The very first phone I sold – way back in 1990 – was an NEC P3 but the most popular handheld mobile I sold around that time was the Motorola 8000. In much the same way that Apple started the smartphone revolution, the Motorola ‘brick phone’ started the mobile revolution. It was big. 330mm tall by 90mm deep and 45mm wide and, by mobile standards, a massive 784 grams. A 10-hour battery charge would result in a phone that you could use for a total of 30 minutes of talk time.

As the years went by and I sold more and more mobiles, the phones progressed quickly both increasing in features and diminishing in size. Within ten years the premium phone was a Nokia 8850. The size made a mockery of the massive first phones I used to sell. The 8850 measured 100mm by 17mm by 44mm wide and tipped the scales at a tiny 91 grams.

When we look at the phones today, it appears that the trend is going the other way. New models are increasing the screen size – and hence the overall size of the phone. I often joke that all I want is a phone that is smaller than the old Nokia 8850 but has a reverse-Tardis feature that delivers a screen size larger than an iPhone Xs Max. Maybe a mid-air hologram or a built-in magnifying glass? I don’t really care how it is delivered but I am the consumer and that is what I want! It sounds like I am being a little unreasonable with my request.

Or maybe not.

It appears that I am not the only one that wants a small physical size but a big screen. Flexible or bendable screens have been discussed for some years but it always seemed to be fanciful thinking – or so I thought. Samsung has just demonstrated their new Infinity Flex Display. 

I must stress that you can’t buy this phone yet but Samsung has demonstrated a device on stage at a recent developer conference.

At first glance, the device looks like a normal modern smartphone. A screen on one side and a plain back.
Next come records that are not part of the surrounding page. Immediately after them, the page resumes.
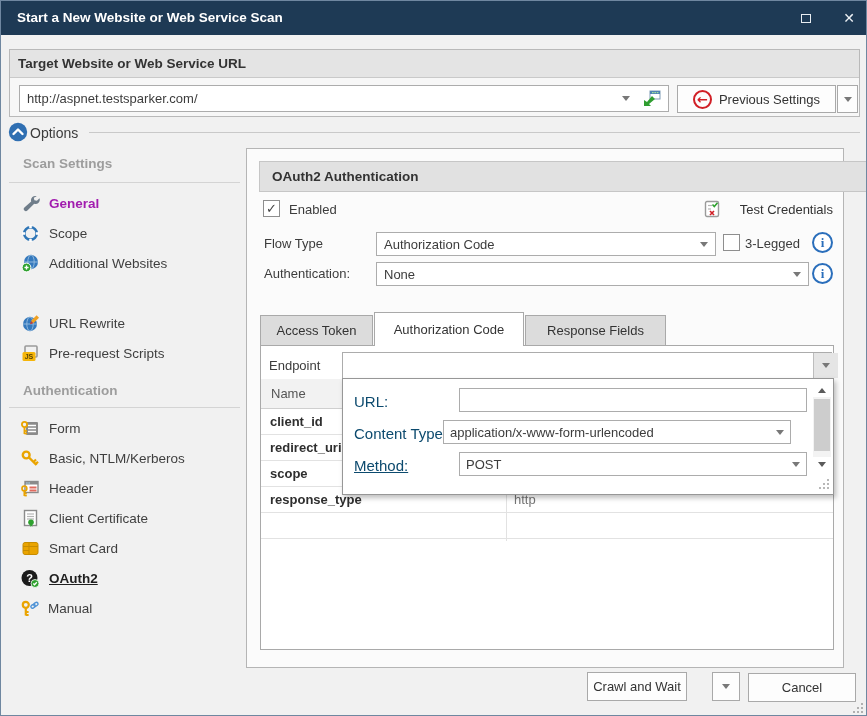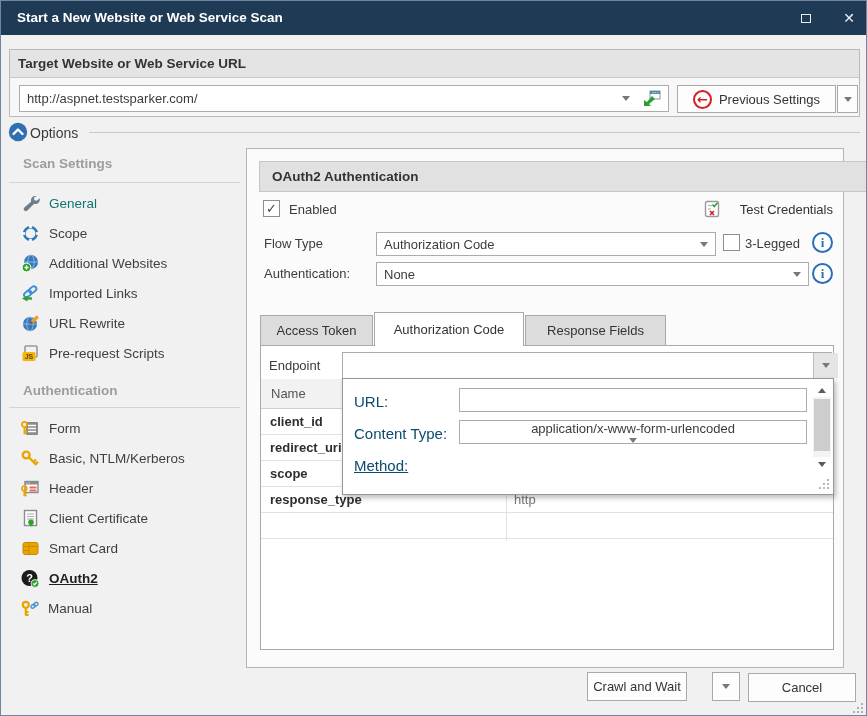--- a/index.html
+++ b/index.html
@@ -31,21 +31,21 @@
     align-items:center;justify-content:center;font-size:13px;color:#333;gap:7px;}
   .chk{position:absolute;width:17px;height:17px;background:#fff;border:1px solid #8e8e8e;
     display:flex;align-items:center;justify-content:center;font-size:13px;color:#444;
     font-family:"DejaVu Sans",sans-serif;}
   .lbl{position:absolute;font-size:13px;color:#3c3c3c;white-space:nowrap;}
   .sec{position:absolute;left:22px;font-weight:bold;color:#9d9d9d;font-size:13.5px;}
   .hr{position:absolute;height:1px;background:#d4d4d4;}
   .sitem{position:absolute;left:20px;width:220px;height:22px;display:flex;align-items:center;
     gap:9px;font-size:13.5px;color:#3f3f3f;cursor:default;}
   .sitem .tx{white-space:nowrap;}
-  .sitem.bold .tx{font-weight:normal;color:#0f766e;}
+  .sitem.bold .tx{font-weight:bold;color:#a21caf;}
   .sitem.current .tx{font-weight:bold;color:#1f1f1f;text-decoration:underline;}
   .panel{position:absolute;left:245px;top:147px;width:598px;height:520px;background:#fbfbfb;
     border:1px solid #b5b5b5;}
   .oauth-head{position:absolute;left:258px;top:160px;width:620px;height:31px;background:#e1e1e1;
     border:1px solid #c6c6c6;line-height:29px;padding-left:12px;font-weight:bold;font-size:13.5px;color:#333;}
   .infoicon{position:absolute;width:21px;height:21px;border:2px solid #2a6ebb;border-radius:50%;
     color:#2a6ebb;display:flex;align-items:center;justify-content:center;
     font-family:"Liberation Serif","DejaVu Serif",serif;font-weight:bold;font-size:13px;background:#fff;}
   .tab{position:absolute;top:314px;height:31px;background:#dcdcdc;border:1px solid #a9a9a9;
     display:flex;align-items:center;justify-content:center;font-size:13px;color:#333;z-index:2;}
@@ -138,31 +138,20 @@
     <svg width="19" height="19" viewBox="0 0 19 19">
       <circle cx="10" cy="8" r="7" fill="#3579bd"></circle>
       <ellipse cx="10" cy="8" rx="3.2" ry="7" fill="none" stroke="#8fb8dd" stroke-width="1"></ellipse>
       <line x1="3" y1="8" x2="17" y2="8" stroke="#8fb8dd" stroke-width="1"></line>
       <circle cx="5.5" cy="13.5" r="4.4" fill="#2fa12f" stroke="#fff" stroke-width="1"></circle>
       <line x1="5.5" y1="11.4" x2="5.5" y2="15.6" stroke="#fff" stroke-width="1.4"></line>
       <line x1="3.4" y1="13.5" x2="7.6" y2="13.5" stroke="#fff" stroke-width="1.4"></line>
     </svg>
     <span class="tx">Additional Websites</span>
   </div>
-  <div class="sitem" style="top:281px;">
-    <svg width="19" height="19" viewBox="0 0 19 19">
-      <g transform="rotate(-40 9 8)">
-        <rect x="2" y="5.5" width="8" height="5" rx="2.5" fill="none" stroke="#3f8ddb" stroke-width="1.9"></rect>
-        <rect x="8.5" y="5.5" width="8" height="5" rx="2.5" fill="none" stroke="#3f8ddb" stroke-width="1.9"></rect>
-      </g>
-      <polygon points="1,14.5 6.5,11.5 6.5,17.5" fill="#2fa12f"></polygon>
-      <rect x="6" y="13.3" width="5" height="2.4" fill="#2fa12f"></rect>
-    </svg>
-    <span class="tx">Imported Links</span>
-  </div>
   <div class="sitem" style="top:311px;">
     <svg width="19" height="19" viewBox="0 0 19 19">
       <circle cx="9" cy="10" r="7" fill="#3579bd"></circle>
       <ellipse cx="9" cy="10" rx="3.2" ry="7" fill="none" stroke="#8fb8dd" stroke-width="1"></ellipse>
       <line x1="2" y1="10" x2="16" y2="10" stroke="#8fb8dd" stroke-width="1"></line>
       <g transform="rotate(45 13.5 5.5)">
         <rect x="12" y="1" width="3.4" height="8" fill="#f0a020"></rect>
         <polygon points="12,9 15.4,9 13.7,12" fill="#c43b2f"></polygon>
       </g>
     </svg>
@@ -335,25 +324,29 @@
     <span class="nm"></span>
     <span class="vl"></span>
   </div>
 
   <div class="popup"></div>
   <div class="pf-lbl" style="left:353px;top:392px;z-index:7;">URL:</div>
   <div class="pf-input" style="left:458px;top:387px;width:348px;height:24px;z-index:7;">
     <span></span>
   </div>
   <div class="pf-lbl" style="left:353px;top:424px;z-index:7;">Content Type:</div>
-  <div class="pf-input" style="left:458px;top:419px;width:348px;height:24px;z-index:7;flex-direction:column;">
+  <div class="pf-input" style="left:442px;top:419px;width:348px;height:24px;z-index:7;">
     <span style="flex:1;white-space:nowrap;overflow:hidden;">application/x-www-form-urlencoded</span>
     <span class="tri-d"></span>
   </div>
   <div class="pf-lbl" style="left:353px;top:456px;z-index:7;text-decoration:underline;">Method:</div>
+  <div class="pf-input" style="left:458px;top:451px;width:348px;height:24px;z-index:7;">
+    <span style="flex:1;">POST</span>
+    <span class="tri-d"></span>
+  </div>
 
   <div class="sb" style="left:812px;top:382px;width:18px;height:14px;z-index:7;background:#fff;">
       <span class="tri-u"></span>
     </div>
   <div class="abs" style="left:812px;top:396px;width:18px;height:60px;background:#f3f3f3;z-index:7;">
     <div style="position:absolute;left:1px;top:2px;width:16px;height:52px;background:#cdcdcd;"></div>
   </div>
   <div class="sb" style="left:812px;top:456px;width:18px;height:14px;z-index:7;background:#fff;">
       <span class="tri-d" style="border-top-color:#5a5a5a;"></span>
     </div>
You can use the screen and phone as you normally would a normal phone. But…unlike any smartphone before it, you can unfold the phone and there, in the middle of the now flat interface, is a screen the size of a Tablet device. Apps that are open on your normal smartphone screen automatically transition to the unfolded device – and back again when you fold the device back together. It sounds like the sort of device you would see in the movies but this is real.

The operating system preferred by Samsung is Android and the interface needs to support foldables. As part of the demonstration, Android also announced that their operating system is now supporting foldables which they described as a new form factor coming ‘next year’. Samsung executives explained that they have been working on a foldable phone for years but needed to invent a screen and new adhesives that could be folded and unfolded thousands of times without cracking. I think there will be some millennials who will be keen to test out the result of all that development work. Even something as flexible as paper will eventually tear when you fold and unfold it too many times.
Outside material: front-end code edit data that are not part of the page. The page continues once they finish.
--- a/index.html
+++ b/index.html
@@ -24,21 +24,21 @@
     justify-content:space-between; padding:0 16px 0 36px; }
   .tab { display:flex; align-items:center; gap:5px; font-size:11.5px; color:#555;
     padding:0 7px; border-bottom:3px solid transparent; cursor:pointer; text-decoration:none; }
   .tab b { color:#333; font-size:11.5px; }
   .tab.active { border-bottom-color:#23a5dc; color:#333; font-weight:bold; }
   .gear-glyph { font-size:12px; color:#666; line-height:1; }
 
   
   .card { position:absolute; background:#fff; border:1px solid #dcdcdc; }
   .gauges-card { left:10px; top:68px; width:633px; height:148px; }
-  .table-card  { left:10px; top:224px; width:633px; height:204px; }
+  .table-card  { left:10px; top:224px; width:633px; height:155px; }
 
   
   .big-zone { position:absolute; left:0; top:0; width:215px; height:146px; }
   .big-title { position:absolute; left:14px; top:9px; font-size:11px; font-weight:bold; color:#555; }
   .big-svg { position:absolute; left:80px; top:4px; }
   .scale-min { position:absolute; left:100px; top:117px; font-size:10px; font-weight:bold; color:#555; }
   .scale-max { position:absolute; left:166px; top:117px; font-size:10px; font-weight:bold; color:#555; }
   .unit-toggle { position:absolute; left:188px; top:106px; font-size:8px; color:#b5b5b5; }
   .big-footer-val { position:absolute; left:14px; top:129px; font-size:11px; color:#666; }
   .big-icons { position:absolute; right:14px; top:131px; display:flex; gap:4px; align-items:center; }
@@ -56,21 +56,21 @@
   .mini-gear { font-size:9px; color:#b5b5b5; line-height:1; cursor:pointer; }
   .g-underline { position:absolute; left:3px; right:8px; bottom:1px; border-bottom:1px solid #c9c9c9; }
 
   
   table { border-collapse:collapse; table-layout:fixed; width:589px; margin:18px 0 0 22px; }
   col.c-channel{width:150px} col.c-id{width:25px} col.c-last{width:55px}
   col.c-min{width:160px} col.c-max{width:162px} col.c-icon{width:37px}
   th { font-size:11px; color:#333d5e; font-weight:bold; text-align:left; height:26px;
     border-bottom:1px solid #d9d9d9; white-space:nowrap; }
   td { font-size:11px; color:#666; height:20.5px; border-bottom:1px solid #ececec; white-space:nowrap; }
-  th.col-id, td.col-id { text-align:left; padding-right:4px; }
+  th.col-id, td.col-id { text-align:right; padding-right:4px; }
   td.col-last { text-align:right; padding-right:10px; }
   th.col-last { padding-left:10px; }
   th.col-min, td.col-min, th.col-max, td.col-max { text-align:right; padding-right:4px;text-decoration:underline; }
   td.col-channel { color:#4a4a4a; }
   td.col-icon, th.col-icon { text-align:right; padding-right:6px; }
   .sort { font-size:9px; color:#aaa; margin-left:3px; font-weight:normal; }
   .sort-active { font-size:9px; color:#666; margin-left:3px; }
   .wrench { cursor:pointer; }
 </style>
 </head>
Samsung are officially the largest mobile phone manufacturer in the world by sheer numbers but don’t expect them to have it all their own way. Huawei and LG are both working on foldable phones and a small Californian company called Royole recently announced the ‘FlexPai’ which is their foldable phone.

Once the technology is mastered, it opens up a world of possibilities. Newspapers that are rolled up and receive the latest daily newspaper automatically. Watches that wrap around your wrist. TVs that adapt to the shape of a wall. Items that I can’t even dream of will be commonplace in the next decade based on this technology. Technology is an exciting industry to be involved with!